Wednesday, January 6, 2010

Carl Sandburg: January 6, 1878--July 22, 1967

I'm prejudiced here. I was born and raised (mostly) in Chicago, so Sandburg naturally was one I looked into when I first began reading poetry. He didn't get all of Chicago into his poetry, but he got more than anybody else I've read.

One of my favorite poems by Carl Sandburg.


The fog comes
on little cat feet.

It sits looking
over harbor and city
on silent haunches
and then moves on.

I have a cat and it's mostly grey. It frequently reminds me of Sandburg's poem.

I haven't read anything by Sandburg in many years now. Perhaps it's time to renew an old acquaintance.

Do you want to mention a favorite poem by Sandburg?

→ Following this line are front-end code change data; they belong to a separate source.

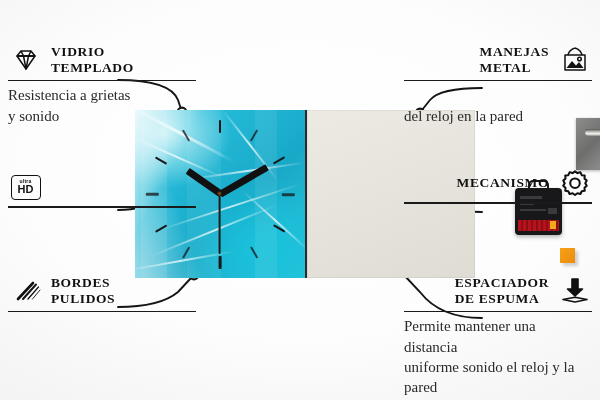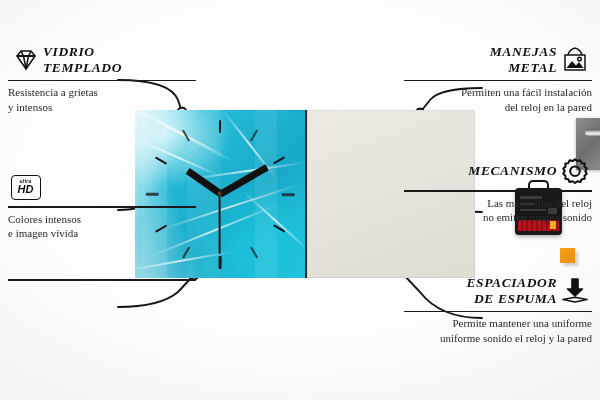--- a/index.html
+++ b/index.html
@@ -16,7 +16,7 @@
   .feature.left  { left:8px;  text-align:left; }
   .feature.right { right:8px; text-align:right; }
 
-  .f-head { display:flex; align-items:center; gap:0;font-style:italic; }
+  .f-head { display:flex; align-items:center; gap:8px; }
   .feature.right .f-head { flex-direction:row-reverse; }
   .f-title {
     font-size:13.5px; font-weight:700; letter-spacing:0.6px;

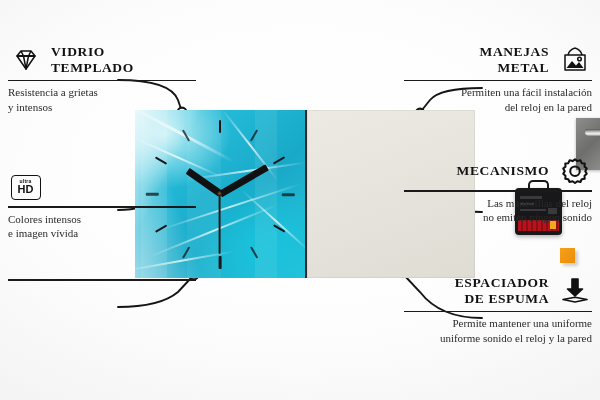--- a/index.html
+++ b/index.html
@@ -14,7 +14,7 @@
   
   .feature { position:absolute; width:188px; }
   .feature.left  { left:8px;  text-align:left; }
-  .feature.right { right:8px; text-align:right; }
+  .feature.right { right:8px; }
 
   .f-head { display:flex; align-items:center; gap:8px; }
   .feature.right .f-head { flex-direction:row-reverse; }

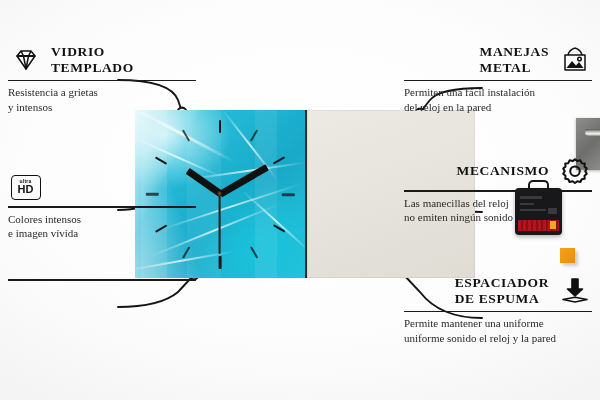--- a/index.html
+++ b/index.html
@@ -25,7 +25,7 @@
   }
   .f-icon { flex:0 0 auto; width:35px; height:30px; display:flex; align-items:center; justify-content:center; }
   .f-rule { height:1.6px; background:#1a1a1a; margin:4px 0 4px 0; width:100%; }
-  .f-desc { font-size:11px; color:#2a2a2a; line-height:1.35; font-family:"Liberation Serif", serif; }
+  .f-desc { font-size:15px; color:#2a2a2a; line-height:1.35; font-family:"Liberation Serif", serif; }
 
   .ultrahd {
     width:30px; height:25px; border:1.8px solid #111; border-radius:4px;

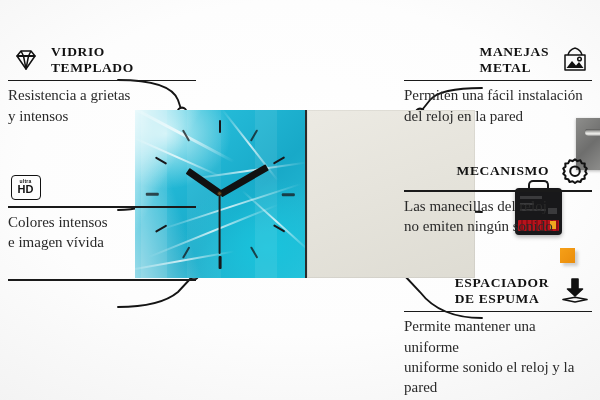--- a/index.html
+++ b/index.html
@@ -202,7 +202,7 @@
     </div>
     <div class="f-rule"></div>
     <div class="f-desc">
-      <span>Permiten una fácil instalación</span><br><span>del reloj en la pared</span>
+      <br><span>del reloj en la pared</span>
     </div>
   </div>
 

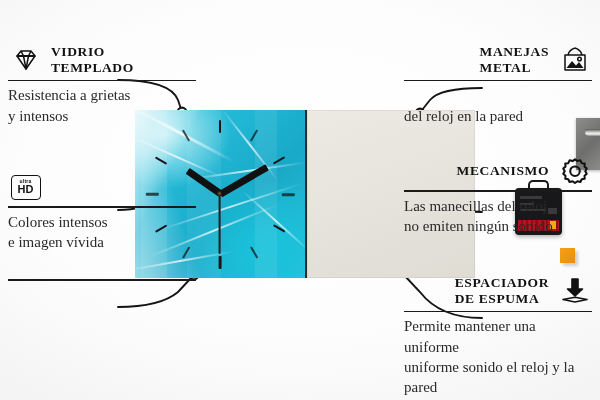--- a/index.html
+++ b/index.html
@@ -157,7 +157,7 @@
     </div>
     <div class="f-rule"></div>
     <div class="f-desc">
-      <span>Resistencia a grietas</span><br><span>y intensos</span>
+      <span>Resistencia a grietas</span><br><span>y sonido</span>
     </div>
   </div>
 

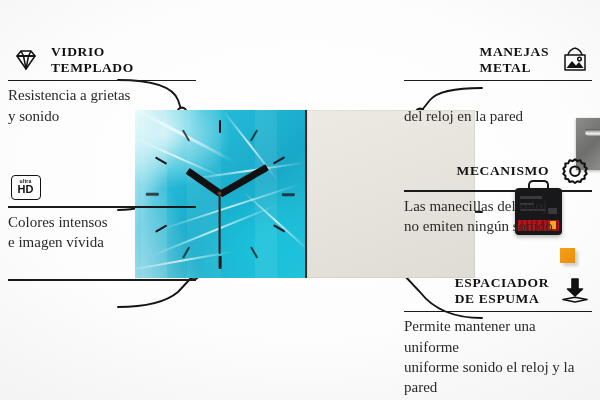--- a/index.html
+++ b/index.html
@@ -206,7 +206,7 @@
     </div>
   </div>
 
-  <div class="feature right" style="top:156px;">
+  <div class="feature right" style="top:168px;">
     <div class="f-head">
       <span class="f-icon">
         <svg width="30" height="28" viewBox="0 0 30 30">

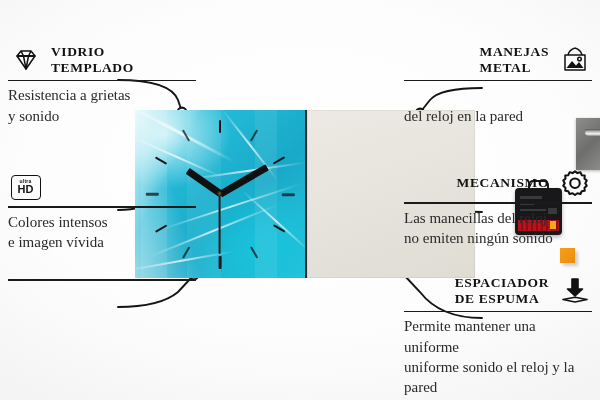--- a/index.html
+++ b/index.html
@@ -174,9 +174,6 @@
       </span>
     </div>
     <div class="f-rule"></div>
-    <div class="f-desc">
-      <span>Colores intensos</span><br><span>e imagen vívida</span>
-    </div>
   </div>
 
   <div class="feature left" style="top:275px;">

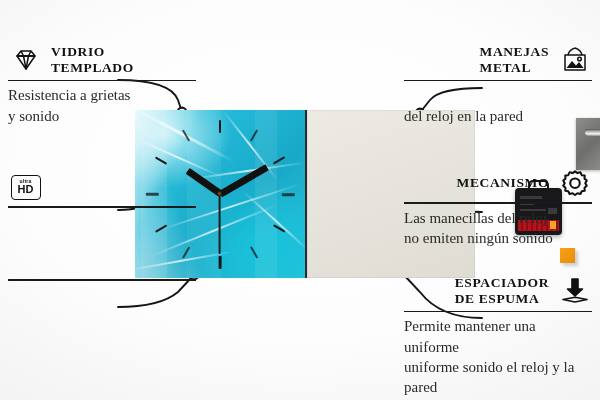--- a/index.html
+++ b/index.html
@@ -221,9 +221,6 @@
       </span>
     </div>
     <div class="f-rule"></div>
-    <div class="f-desc">
-      <span>Las manecillas del reloj</span><br><span>no emiten ningún sonido</span>
-    </div>
   </div>
 
   <div class="feature right" style="top:275px;">

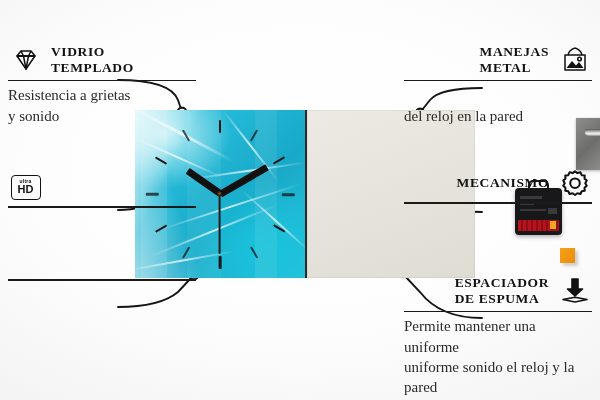--- a/index.html
+++ b/index.html
@@ -177,6 +177,21 @@
   </div>
 
   <div class="feature left" style="top:275px;">
+    <div class="f-head">
+      <span class="f-icon">
+        <svg width="30" height="24" viewBox="0 0 30 24">
+            <g stroke="#111" stroke-linecap="round">
+          <path d="M7 20 L22 4" stroke-width="2.6"></path>
+              <path d="M12 20 L25 5.5" stroke-width="1.9"></path>
+          <path d="M17 20 L27.5 8" stroke-width="1.3"></path>
+              <path d="M21.5 20 L29 11" stroke-width="0.9"></path>
+            </g>
+          </svg>
+      </span>
+      <span class="f-title">
+        <span>BORDES</span><br><span>PULIDOS</span>
+      </span>
+    </div>
     <div class="f-rule"></div>
   </div>
 

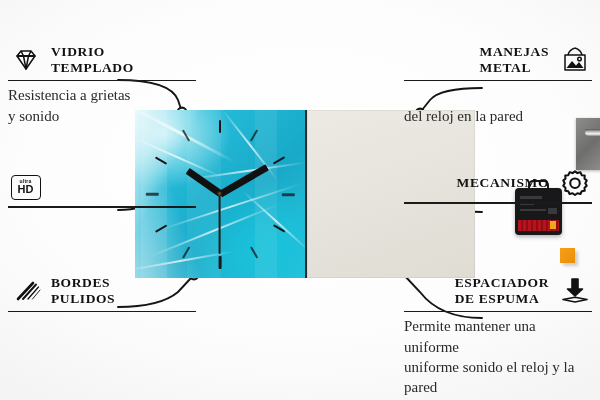--- a/index.html
+++ b/index.html
@@ -254,7 +254,7 @@
     </div>
     <div class="f-rule"></div>
     <div class="f-desc">
-      <span>Permite mantener una uniforme</span><br><span>uniforme sonido el reloj y la pared</span>
+      <span>Permite mantener una distancia</span><br><span>uniforme sonido el reloj y la pared</span>
     </div>
   </div>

  1. I've liked Sandburg since high school. For years I've had some old photocopies of favourite poems stuffed into a pocket of my carry-on bag, and one of them is Sandburg's 'Cool Tombs' (which you can see about 2/3 of the way down this page: -- I know there there are more popular sites with Sandburg's poems, but that's one of the few sites where you won't find his poems under ugly commercials depicting yellowing teeth or obese bellies).

    Also, last Remembrance Day (Veteran's Day in the US I think) I posted on my blog Sandburg's poem called 'Grass'. I believe he wrote that poem before the US entered WWI, and yet he refers to WWI battles (Ypres and Verdun) along with Gettysburg and some clashes from the Napoleonic Wars. That poem has the effect of bumping one out of the heat and passion of the moment -- in which today's conflict can seem totally different from, and easier to justify than, past wars -- in order to expose the latest battles in the longer time frame of relentless, dispassionate nature, burying and forgetting the tragic sacrifices of the latest, futile war.

    'Grass' (without ugly teeth & bellies) is at

  2. praymont,

    Yes, "Grass" does take one out of the heat of the moment and at the same time asks questions about whatever conflict is going on presently.

    I posted "Grass" here on a blog dated December 7, 2009, which had nothing to do with Pearl Harbor. It was in a post titled "The Rubaiyat: Quatrain XIX." Or, if you wish to see it, go to the labels column at the right of the screen and click on "grass."

    Thanks for the addresses. I'll check them out.

  3. When I was a young student in a composition course, the teacher assigned an explication of Sandburg's "Chicago". My high-pitched enthusiasm for the poem was quickly diluted by the horrible grade I received on the explication; my grammar and punctuation were graded harshly, and I somehow transferred my negative feelings about the grade onto the poet and his poem. Perhaps it is time (long overdue) that I forgive Sandburg, more properly blame myself (and the overly severe composition teacher), and give the author of "Chicago" another chance.

  4. R. T.,

    I hope your second visit to Sandburg will be more enjoyable than the first.